What the exercise asks —
All lines from the one that contains "2007 Bowman Chrome #BC193: 4" through the final line of the entries must be repeated exactly. No other lines belong in the output.

Record extracts —
● ● ● ● ● ● ●

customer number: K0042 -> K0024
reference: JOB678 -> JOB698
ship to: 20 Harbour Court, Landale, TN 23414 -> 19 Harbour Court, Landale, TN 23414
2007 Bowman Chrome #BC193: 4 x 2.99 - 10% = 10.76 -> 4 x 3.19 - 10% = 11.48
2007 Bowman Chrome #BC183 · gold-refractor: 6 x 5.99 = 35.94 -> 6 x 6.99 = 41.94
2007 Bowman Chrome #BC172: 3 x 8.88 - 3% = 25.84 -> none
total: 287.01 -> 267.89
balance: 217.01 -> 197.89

● ● ● ● ● ● ●

Exercise answer —
2007 Bowman Chrome #BC193: 4 x 2.99 - 10% = 10.76 -> 4 x 3.19 - 10% = 11.48
2007 Bowman Chrome #BC183 · gold-refractor: 6 x 5.99 = 35.94 -> 6 x 6.99 = 41.94
2007 Bowman Chrome #BC172: 3 x 8.88 - 3% = 25.84 -> none
total: 287.01 -> 267.89
balance: 217.01 -> 197.89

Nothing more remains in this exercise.